Aber ist das etwas, das Frauen als expliziten Zwang erleben? Auf Nachfrage geben die meisten Frauen an, sich mit glatter Haut einfach wohler und schöner zu fühlen. Dieses Empfinden ist für mich gut nachvollziehbar und absolut verständlich. Allerdings bin ich mir gleichzeitig nicht sicher, ob sich das eigene Wohlbefinden von dem geltenden Schönheitsideal lösen lässt. Der sogenannte Mere Exposure-Effekt aus der Psychologie drückt genau das aus: Allein dadurch, dass wir Dinge oft sehen, mögen wir sie. Also alleine dadurch, dass wir tagtäglich rasierte Frauenkörper sehen, empfinden wir sie als ästhetisch.

Damit ist aber keinesfalls Frauen die Eigenständigkeit ihrer Entscheidungen abgesprochen. Ganz im Gegenteil: Der moderne Dritte-Welle-Feminismus ist pink, gestylt und popkulturell. Jede Art von selbstbewusster, solidarischer Existenz wird als emanzipiert aufgegriffen. Damit distanziert sich der heutige Feminismus klar von seiner engstirnigen Sicht der 80er-Jahre und erweitert den Begriff Weiblichkeit auch um eine stärker sexualisierte Komponente. Die Erfüllung von Schönheitsidealen, in diesem Fall die Haarentfernung, ist also nicht zu verteufeln, aber mindestens zu reflektieren: Wessen Ansprüche werden erfüllt – die eigenen oder die der Gesellschaft?

Ein Selbstversuch

Wie viel Aufwand und auch Schmerz nehmen Frauen denn überhaupt auf sich, um diesen Vorstellungen zu entsprechen?

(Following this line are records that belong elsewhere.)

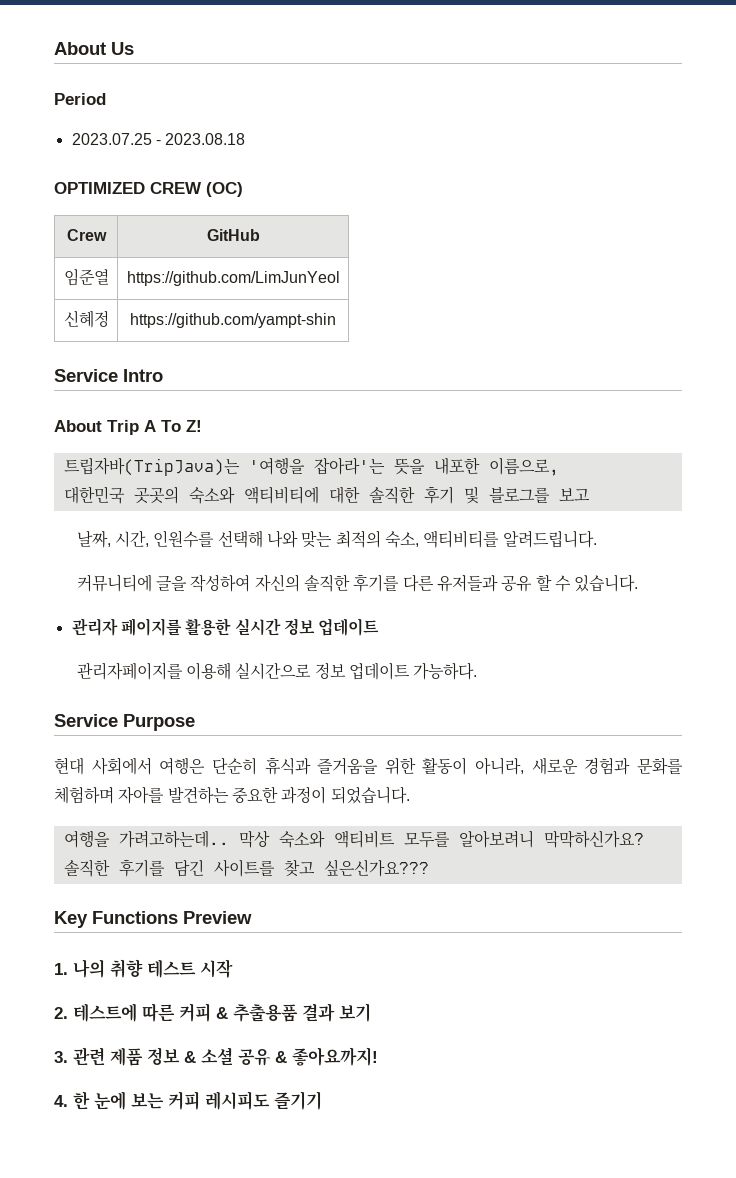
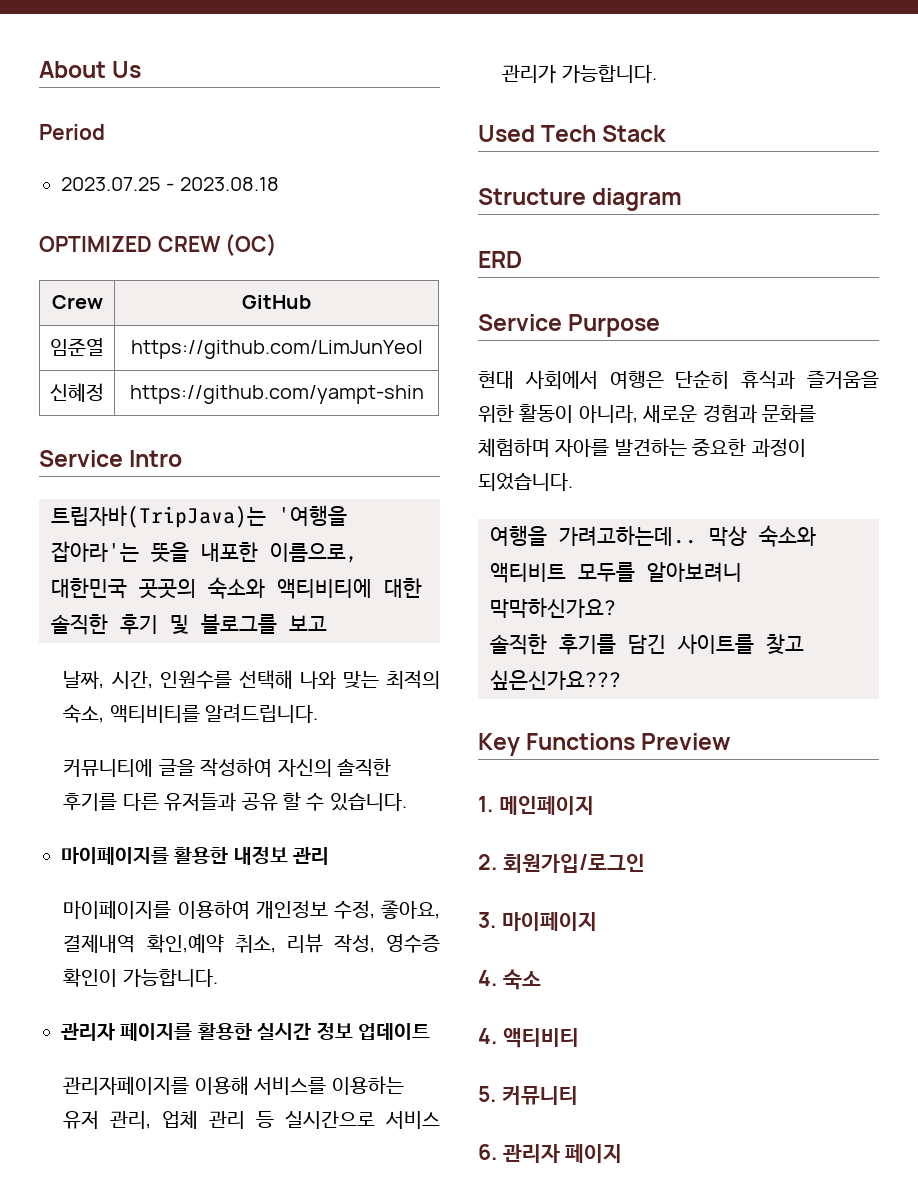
- About Trip A To Z!
+ 마이페이지를 활용한 내정보 관리
+ 마이페이지를 이용하여 개인정보 수정, 좋아요, 결제내역 확인,예약 취소, 리뷰 작성, 영수증 확인이 가능합니다.
- 관리자페이지를 이용해 실시간으로 정보 업데이트 가능하다.
+ 관리자페이지를 이용해 서비스를 이용하는 유저 관리, 업체 관리 등 실시간으로 서비스 관리가 가능합니다.
+ Used Tech Stack
+ Structure diagram
+ ERD
- 1. 나의 취향 테스트 시작
- 2. 테스트에 따른 커피 & 추출용품 결과 보기
- 3. 관련 제품 정보 & 소셜 공유 & 좋아요까지!
- 4. 한 눈에 보는 커피 레시피도 즐기기
+ 1. 메인페이지
+ 2. 회원가입/로그인
+ 3. 마이페이지
+ 4. 숙소
+ 4. 액티비티
+ 5. 커뮤니티
+ 6. 관리자 페이지

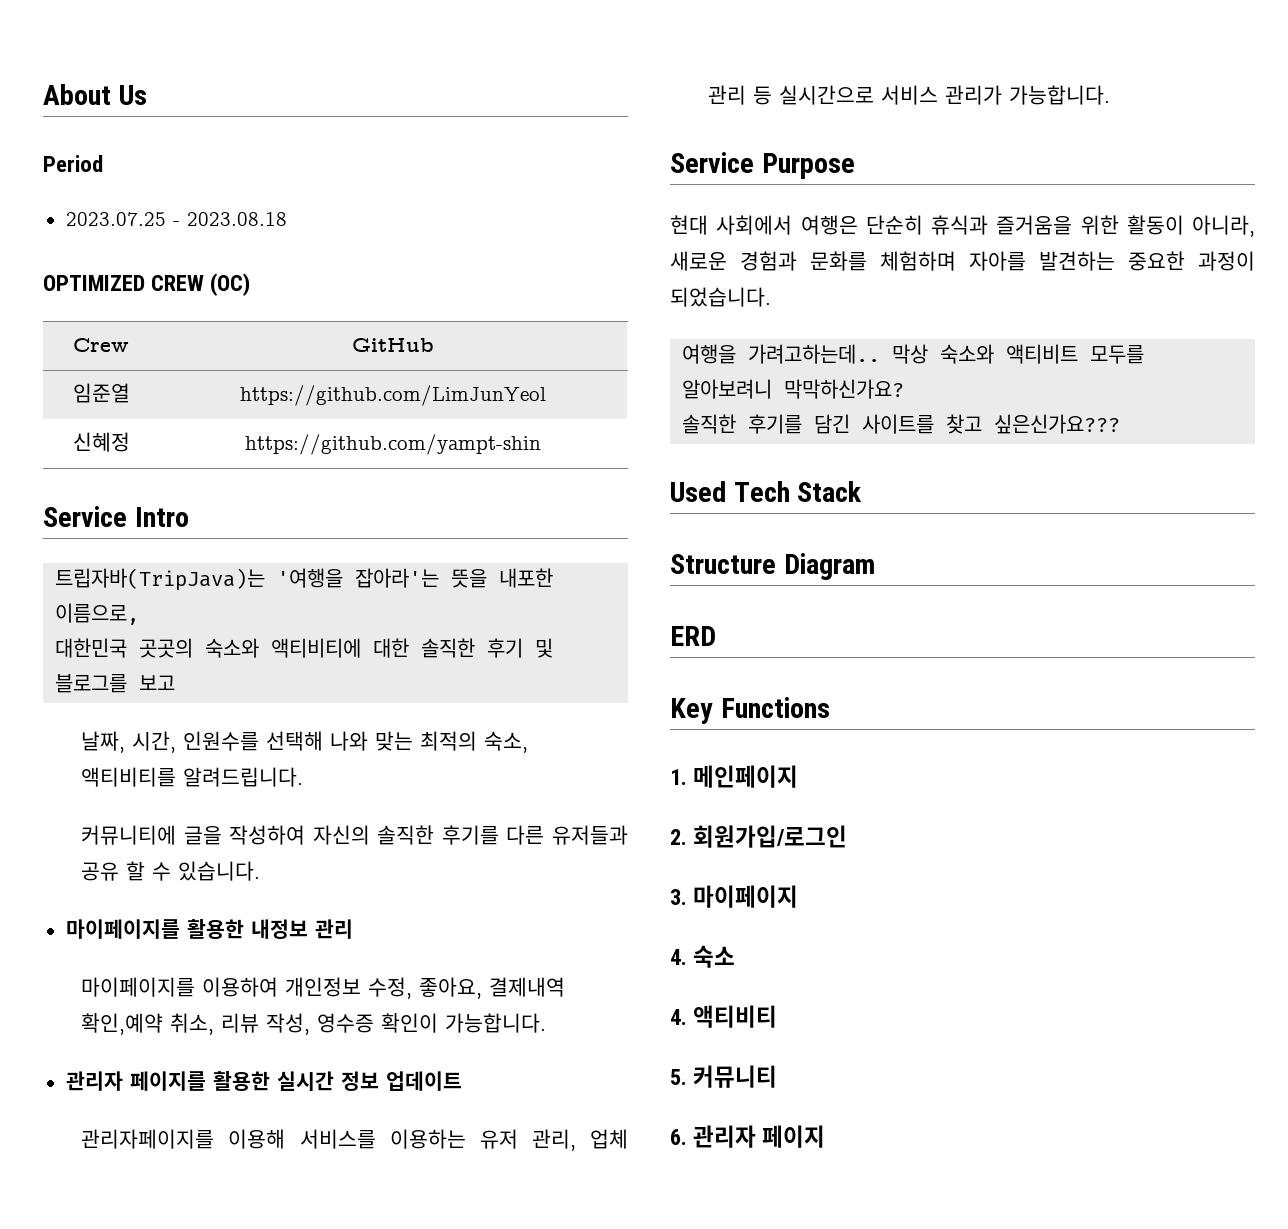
- Used Tech Stack
- Structure diagram
- ERD
+ Used Tech Stack
+ Structure Diagram
+ ERD
- Key Functions Preview
+ Key Functions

Das wolle ich für die neue Ausgabe der UnAuf („FAKE“) herausfinden und habe darum einen Termin in einem Waxing-Studio bei mir im Kiez vereinbart. Den ausführlichen Bericht könnt ihr im Heft nachlesen – an dieser Stelle deshalb nur so viel: Waxing ist nicht nur teuer und zwickt, sondern ist auch ziemlich langweilig. Eine halbstündige Prozedur, die nur darauf abzieht, auch das letzte störende Haar für die nächsten vier Wochen zu entfernen. Der Blick in den Mülleimer, in den die Wachsstreifen wandern, erschreckt mich: All das, um dem Ideal der glatten Frauenbeine hinterherzujagen?

Meinem Empfinden nach ist aber nicht der Schmerz und der Aufwand der Haarentfernung das hauptsächliche Problem, sondern vielmehr die Unmengen an Gedanken, die Frauen sich über die Haarlosigkeit ihres Körper machen. Besonders dann, wenn aus der gedanklichen Unsicherheit tatsächlich Einschränkungen entstehen. Wenn Frauen sich nicht schön oder begehrenswert fühlen und sich darum die Freiheit nehmen, spontan schwimmen oder auf ein Date zu gehen.

Es wird darum Zeit für veränderte Sehgewohnheiten! Wenn ich behaupte, dass ich meine eigenen Beine mit Haaren genauso schön finde wie ohne, dann stimmt das nicht. Noch nicht, hoffe ich. Denn ich glaube daran, dass mit der Zeit ein Wandel im ästhetischen Empfinden passieren kann. Die Illusion, dass Frauen genauso glatte Haut wie Mädchen haben, ist mit all ihren Implikationen super problematisch. Dafür braucht es allerdings Vorreiter*innen, die für mehr Sichtbarkeit einstehen. Wäre es nicht großartig, wenn Frauen bald ganz unbefangen ihre Körperbehaarung tragen oder je nach Lust und Laune auch nicht tragen könnten?